'Vatican Chapels' Heading to Venice

 John Hill
21. March 2018
Image: MAP Studio/ALPI
The Vatican has released some details on the inaugural Holy See pavilion at this year's Venice Architecture Biennale, which will consist of ten chapels by ten architects and a pavilion inspired by Gunnar Asplund's famous Woodland Chapel in Stockholm.
As announced in January, the Holy See pavilion will be located on the island of San Giorgio Maggiore and consist of ten chapels that will be dismantled after the six-month run of the Biennale and shipped to Catholic communities in need.

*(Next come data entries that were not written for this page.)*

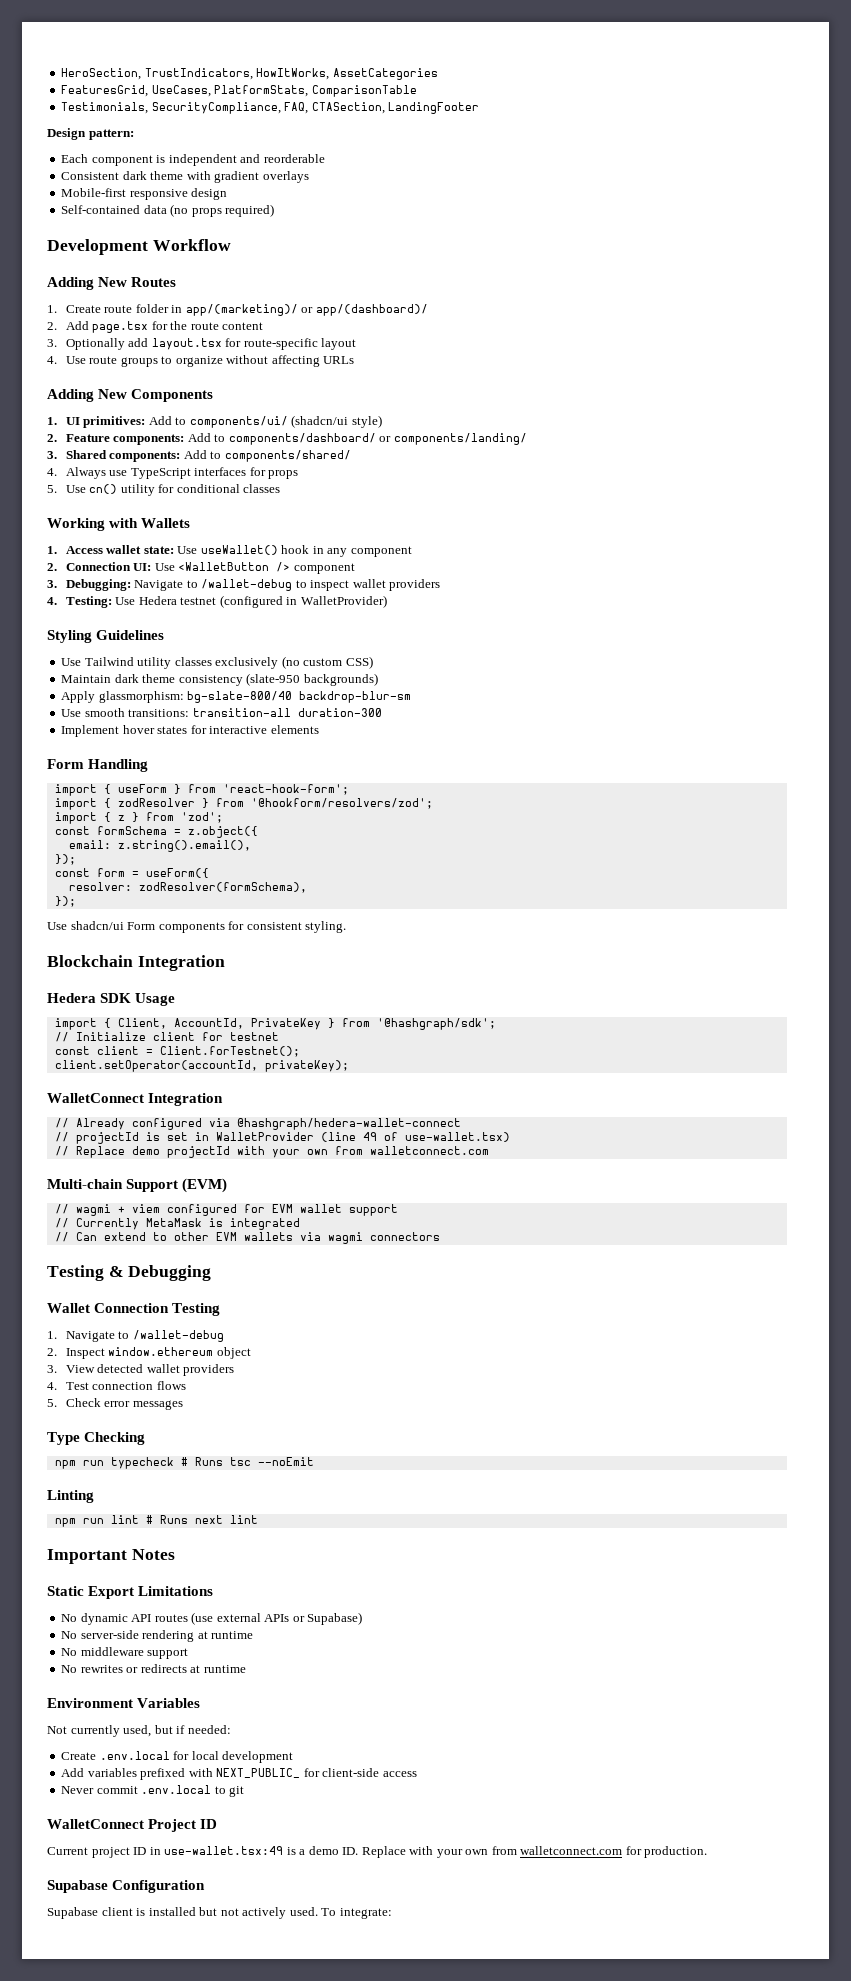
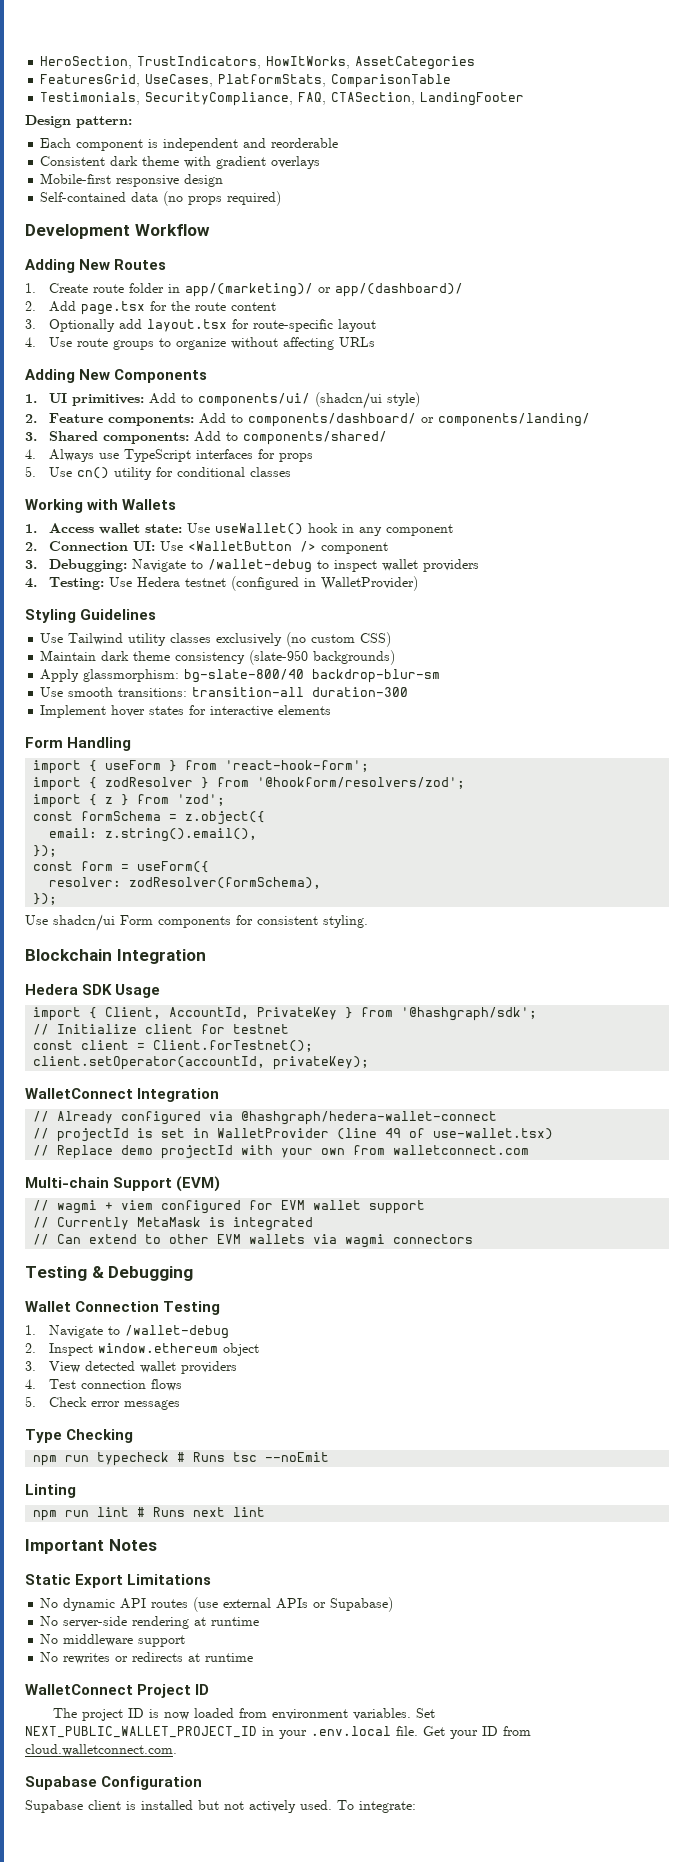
- Environment Variables
- Not currently used, but if needed:
- Create .env.local for local development
- Add variables prefixed with NEXT_PUBLIC_ for client-side access
- Never commit .env.local to git
- Current project ID in use-wallet.tsx:49 is a demo ID. Replace with your own from walletconnect.com for production.
+ The project ID is now loaded from environment variables. Set NEXT_PUBLIC_WALLET_PROJECT_ID in your .env.local file. Get your ID from cloud.walletconnect.com.

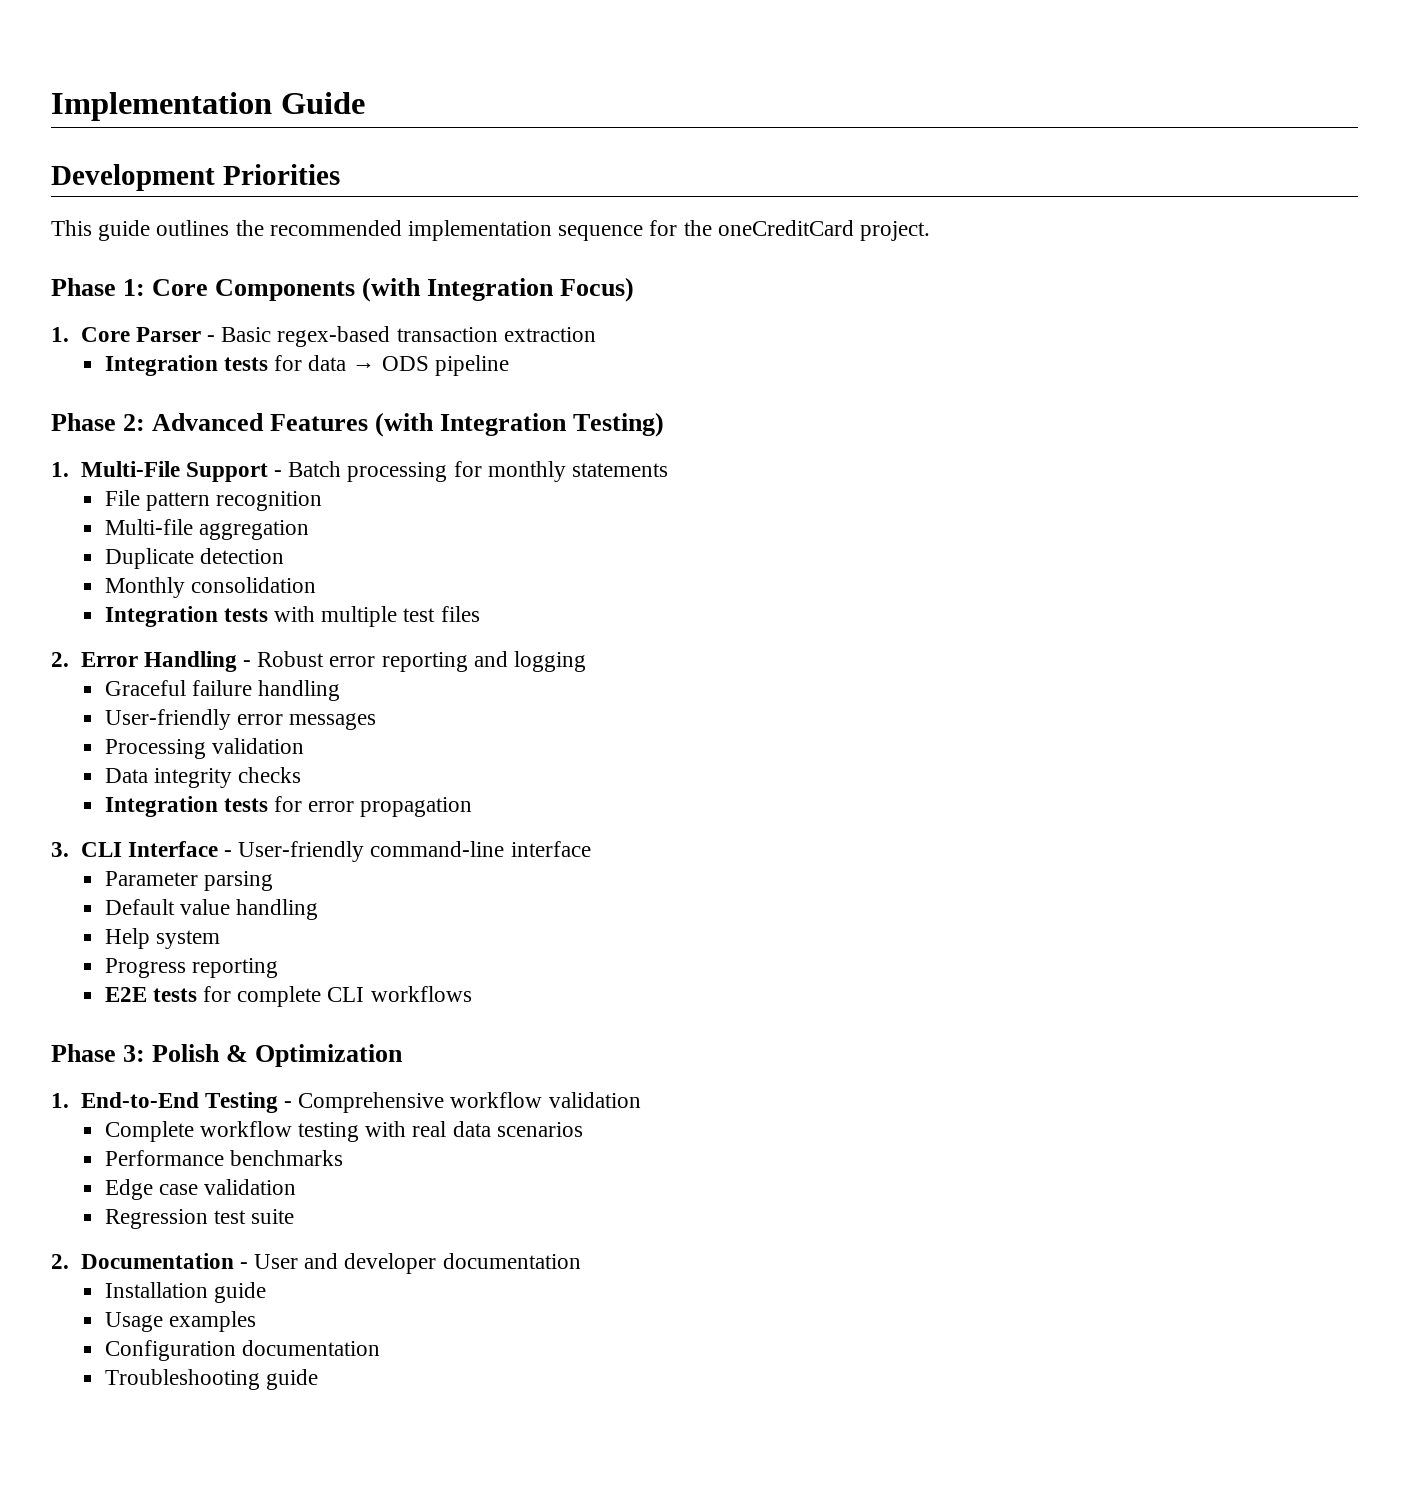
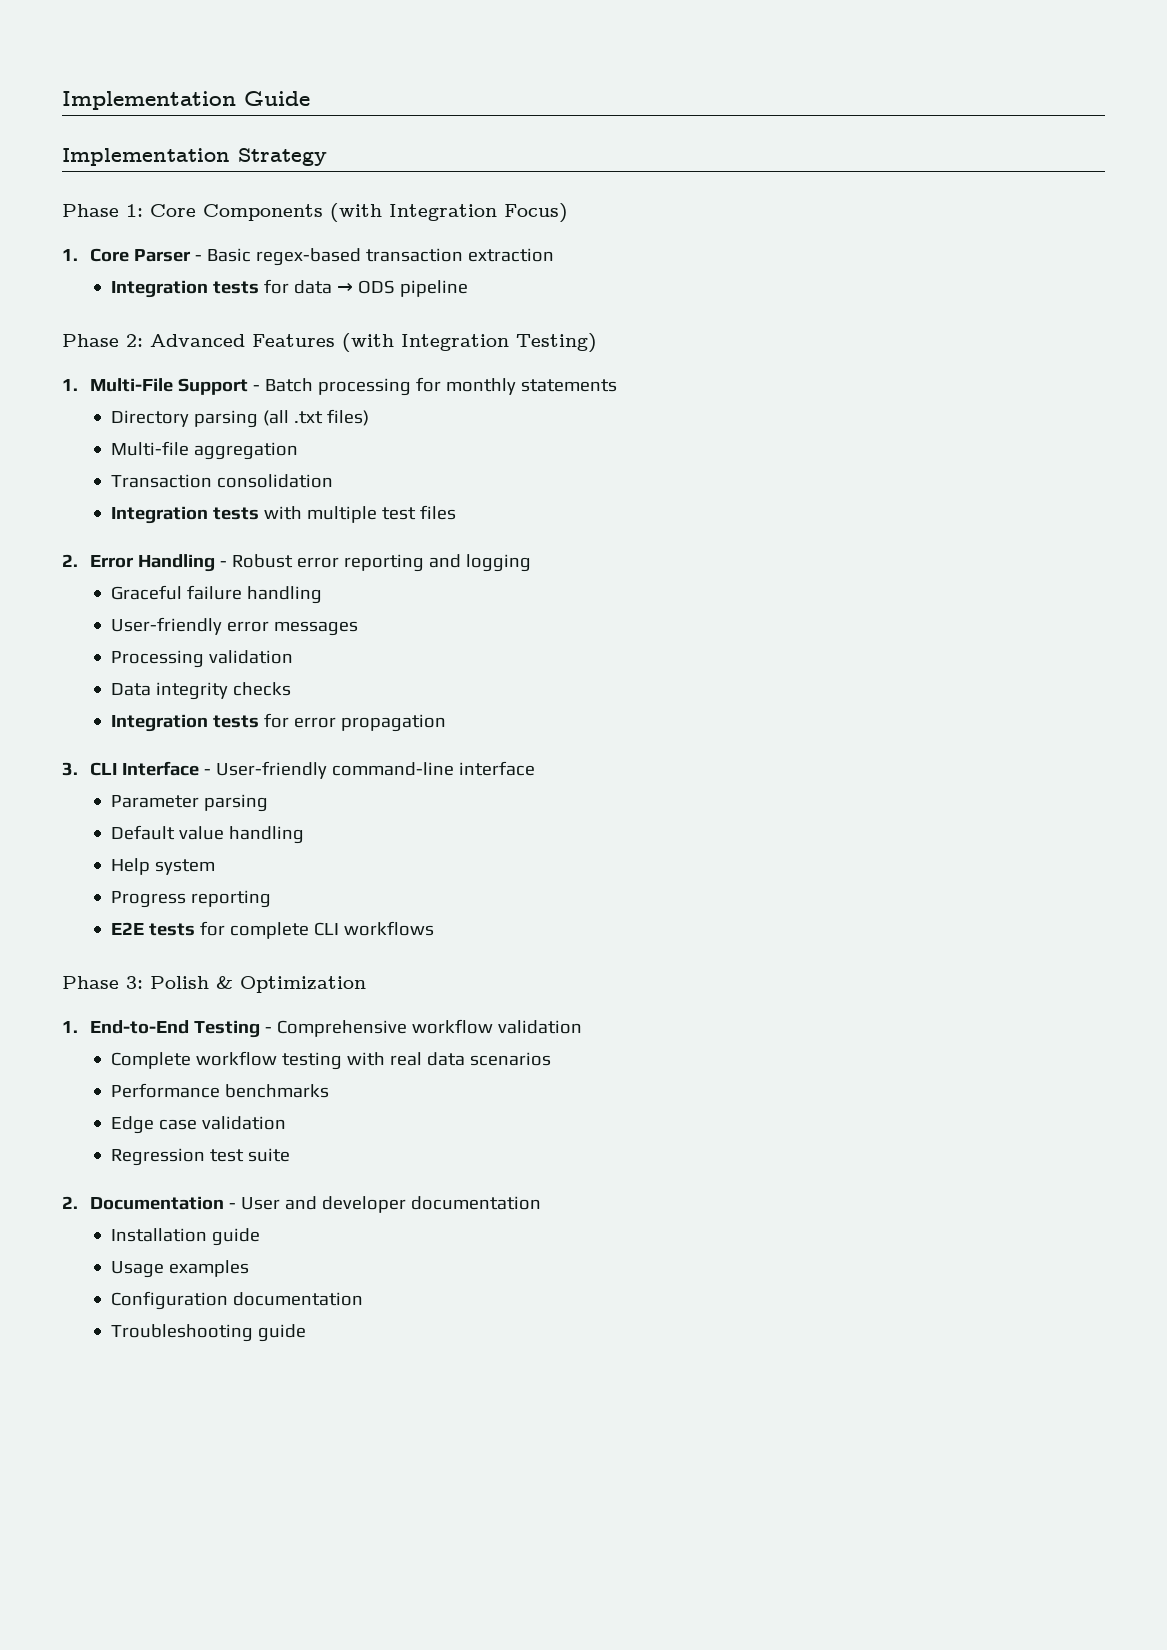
- Development Priorities
- This guide outlines the recommended implementation sequence for the oneCreditCard project.
+ Implementation Strategy
- File pattern recognition
+ Directory parsing (all .txt files)
- Duplicate detection
- Monthly consolidation
+ Transaction consolidation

The ten contributing architects are:
  • Sean Godsell, Australia
  • Carla Juaçaba, Brazil
  • Smiljan Radic, Chile
  • Francesco Cellini, Italy
  • Teronobu Fujimori, Japan
  • Javier Corvalán, Paraguay
  • Eduardo Souto de Moura, Portugal
  • Eva Prats & Ricardo Flores, Spain
  • Norman Foster, United Kingdom
  • Andrew Berman, USA
Yesterday's press conference at the Holy See press office revealed that Vatican Chapels, as the Holy See pavilion is named, will be composed of the ten chapels plus the Asplund Pavilion, which will display the drawings and model of Asplund’s Woodland Chapel and will be set up as the first encounter at the entrance of the Holy See pavilion. Francesco Dal Co, curator of Vatican Chapels, said:

With this small masterpiece Asplund defined the chapel as a place of orientation, encounter and meditation, seemingly formed by chance or natural forces inside a vast forest, seen as the physical suggestion of the labyrinthine progress of life, the wandering of humankind as a prelude to the encounter. ... In the forest where the "Asplund pavilion" and the chapels will be located there are no destinations, and the environment is simply a metaphor of the wandering of life. This metaphor, in the case of the Pavilion of the Holy See, is even more radical than the one configured by Asplund, who built his chapel amidst the trees, but inside a cemetery.

Image: MAP Studio/ALPI
The Asplund Pavilion is being designed by architects Francesco Magnani and Traudy Pelzel of MAP Studio and built by ALPI, which specializes in composite wood construction. The exterior of the small building will be covered by "an experimental material," 9,000 shingles developed by the company. In essence, the Asplund Pavilion will be a contemporary reinterpretation of the Woodland Chapel and other Scandinavian structures, readying visitors for, in Dal Co's words, the "surprising variety" of the ten chapels developed by ten architects.